Dr. Wolloch will probably know very well that with someone who's been obese for a long time, or who's been smoking for a long time, or who's taking no interest in keeping fit, the ability to have a major impact on these individuals is not great. Therefore, we should really be talking about prevention, rather than trying to treat some of these patients.
A lot of people what the "magic pill" because they see it on television or they hear about it on the radio or they see it in the newspapers. I have to give the pharmaceutical industry a fair bit of the blame for this.
As you probably know, the pharmaceutical industry is the biggest lobby group in the United States and one of the highest profit-making industries in the world and it's in their best interest to get people to want a particular cure for whatever it is that ails them and to put pressure on the physicians to prescribe it. Many physicians will try not to if they have good evidence that the treatment is no more effective than a much cheaper, older, safer drug. But sometimes they don't have the time and they say, "You want this? Sure I'll write the prescription for you."
Perhaps, we need to look at our medical schools. I've heard that Canadian medical schools tend to accept students mostly based on marks whereas our commonwealth counterparts such as the UK and Australian schools focus much more on the interpersonal skills. Do you feel this would help with patient care, if Canadian medical schools were more open in their selection? Do you feel our schools should concentrate more on the person rather than quantitative values, like marks?
Dr. William Feldman
Yes, I believe they are, and I think the acceptance of medical students now is not just based totally on marks. I used to go around with the accreditation process to different medical schools to make sure they were doing the right thing and I can remember going from coast to coast in this country and virtually every medical is now paying a lot of attention in their selection process to the interpersonal skills that the individual has.
What should we do if the family doctor is not able to diagnoise the cause of a condition or not satisfied with the diagnosis? How do we get a second opinion?
Dr. William Feldman
I think this person should look up the evidence behind their diagnosis or what it is their physician has said. For example, if it's a chronic pain issue and the treatment you're getting for chronic pain is not sufficient, you may want to look up the literature, you may want to look at the internet to see if there's something better than what your physician has prescribed.

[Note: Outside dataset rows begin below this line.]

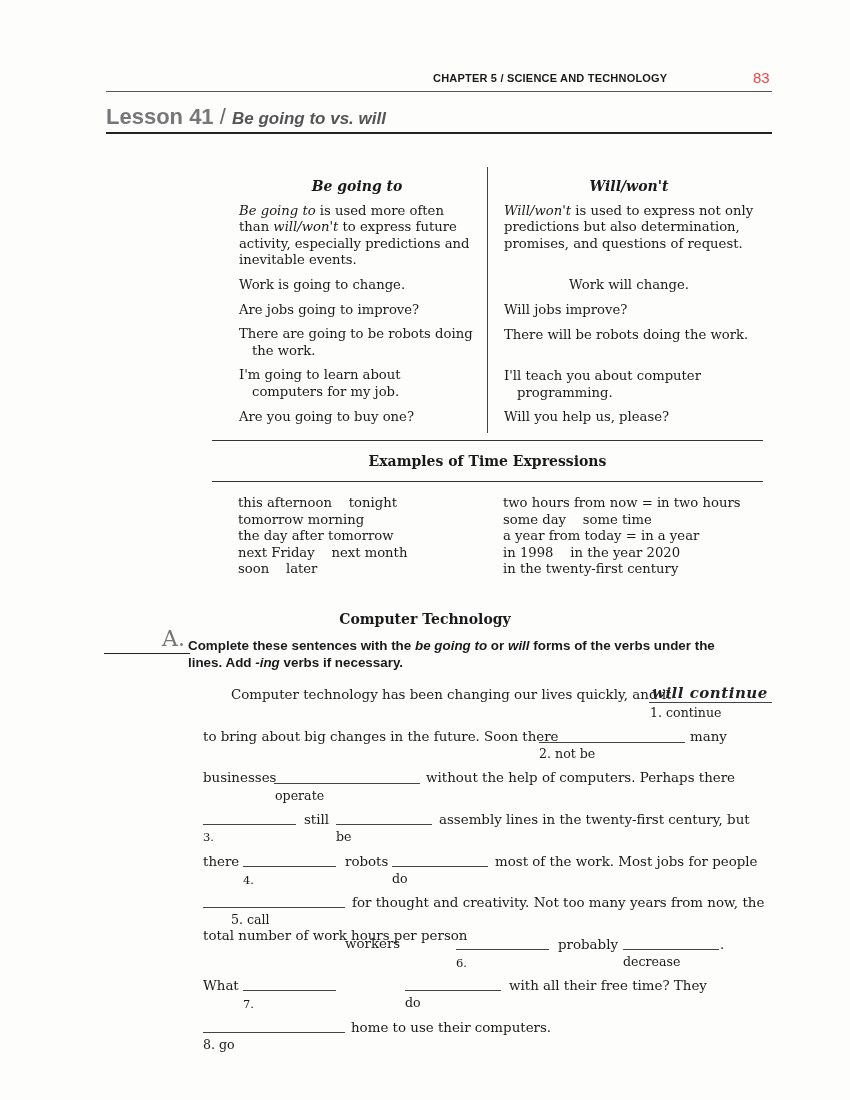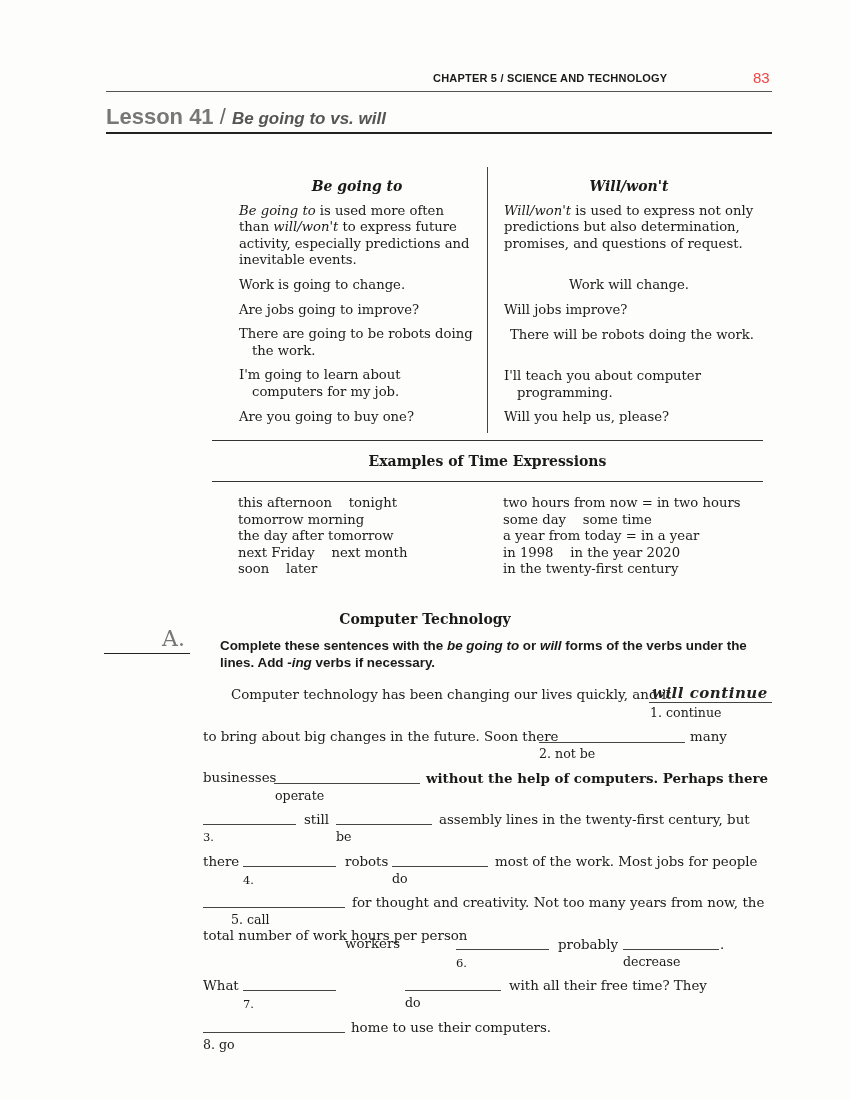--- a/index.html
+++ b/index.html
@@ -19,21 +19,21 @@
   .col h3 { margin:0; font-size:14px; font-weight:bold; font-style:italic; text-align:center; }
   .col p { margin:0; }
   .ex { padding-left:13px; text-indent:-13px; }
   .b { font-weight:normal; }
   .i { font-style:italic; }
 
   .time-list div { font-size:13.2px; line-height:16.6px; white-space:pre; }
 
   #comp-tech { left:0; width:850px; text-align:center; top:611px; font-size:14px; font-weight:bold; }
   #section-letter { left:162px; top:626px; font-size:22px; color:#777; font-family:"DejaVu Serif", serif; }
-  #instructions { left:220px; top:637px; width:560px; font-size:13.4px; font-weight:bold; line-height:17px; }
+  #instructions { left:188px; top:637px; width:560px; font-size:13.4px; font-weight:bold; line-height:17px; }
 
   .line { position:absolute; font-size:13.4px; white-space:nowrap; }
   .blank { position:absolute; border-bottom:1px solid #444; height:0; }
   .under { position:absolute; font-size:12.6px; white-space:nowrap; }
   .hand { position:absolute; font-family:"DejaVu Serif", serif; font-style:italic; font-weight:bold; font-size:15px; color:#222; letter-spacing:0.5px; }
 </style>
 </head>
 <body>
 
 <div id="running-head" class="abs sans">CHAPTER 5 / SCIENCE AND TECHNOLOGY</div>
@@ -64,21 +64,21 @@
 <div class="hr" style="left:487px; top:167px; width:1px; height:266px; background:#444;"></div>
 
 <div class="col" style="left:504px; top:178px; width:250px;">
   <h3>Will/won't</h3>
   <p style="margin-top:8px;">
     <span class="i">Will/won't</span><span> is used to express not only predictions but also determination, promises, and questions of request.</span>
   </p>
   <div id="right-examples">
       <p class="ex" style="margin-top: 25px; text-align: center;"><span>Work </span><span class="b">will change</span><span>.</span></p>
       <p class="ex" style="margin-top: 8px;"><span class="b">Will</span><span> jobs </span><span class="b">improve</span><span>?</span></p>
-      <p class="ex" style="margin-top: 8px; text-align: right;"><span>There </span><span class="b">will be</span><span> robots </span><span class="b">doing</span><span> the work.</span></p>
+      <p class="ex" style="margin-top: 8px;"><span>There </span><span class="b">will be</span><span> robots </span><span class="b">doing</span><span> the work.</span></p>
       <p class="ex" style="margin-top: 25px;"><span class="b">I'll teach</span><span> you about computer programming.</span></p>
       <p class="ex" style="margin-top: 8px;"><span class="b">Will</span><span> you </span><span class="b">help</span><span> us, please?</span></p>
     </div>
 </div>
 
 <div class="hr" style="left:212px; top:440px; width:551px; height:1px; background:#333;"></div>
 <div class="abs serif" style="left:212px; width:551px; top:453px; text-align:center; font-size:14px; font-weight:bold;">Examples of Time Expressions</div>
 <div class="hr" style="left:212px; top:481px; width:551px; height:1px; background:#333;"></div>
 
 <div class="abs time-list" style="left:238px; top:495px;">
@@ -108,21 +108,21 @@
 <div class="blank" style="left:649px; top:702px; width:123px;"></div>
 <div class="under" style="left:650px; top:705px;">1. continue</div>
 
 <div class="line" style="left:203px; top:729px;">to bring about big changes in the future. Soon there</div>
 <div class="blank" style="left:539px; top:742px; width:146px;"></div>
 <div class="line" style="left:690px; top:729px;">many</div>
 <div class="under" style="left:539px; top:746px;">2. not be</div>
 
 <div class="line" style="left:203px; top:770px;">businesses</div>
 <div class="blank" style="left:274px; top:783px; width:146px;"></div>
-<div class="line" style="left:426px; top:770px;font-weight:bold;">without the help of computers. Perhaps there</div>
+<div class="line" style="left:426px; top:770px;">without the help of computers. Perhaps there</div>
 <div class="under" style="left:275px; top:788px;">operate</div>
 
 <div class="blank" style="left:203px; top:824px; width:93px;"></div>
 <div class="line" style="left:304px; top:812px;">still</div>
 <div class="blank" style="left:336px; top:824px; width:96px;"></div>
 <div class="line" style="left:439px; top:812px;">assembly lines in the twenty-first century, but</div>
 <div class="under" style="left:203px; top:830px; font-size:11.5px;">3.</div>
 <div class="under" style="left:336px; top:829px;">be</div>
 
 <div class="line" style="left:203px; top:854px;">there</div>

But if you're going to take anything off the internet, you better know how to evaluate the quality of the evidence because, I have to tell you, there's an awful lot of junk out there.
One of the main reasons I wrote my book was to educate the public as to how to evaluate the quality of the evidence that's out there on the internet. For example, if this patient decides to try something that if funded on the internet by a drug company, the changes are very good that it's not a particularly good study. There's a financial interest involved and I would avoid that bit of information.
On the other hand, if it comes from a university or a government, a good randomized controlled trial says that this particular treatment is as good as or better than tradition or [less] expensive treatment, and the study is a good one with a large enough sample size and the patients are followed for long enough, as opposed to the Vioxx example, then I think you may want to go into your doctor's office and I say "I brought you some information that I think might help you in helping me."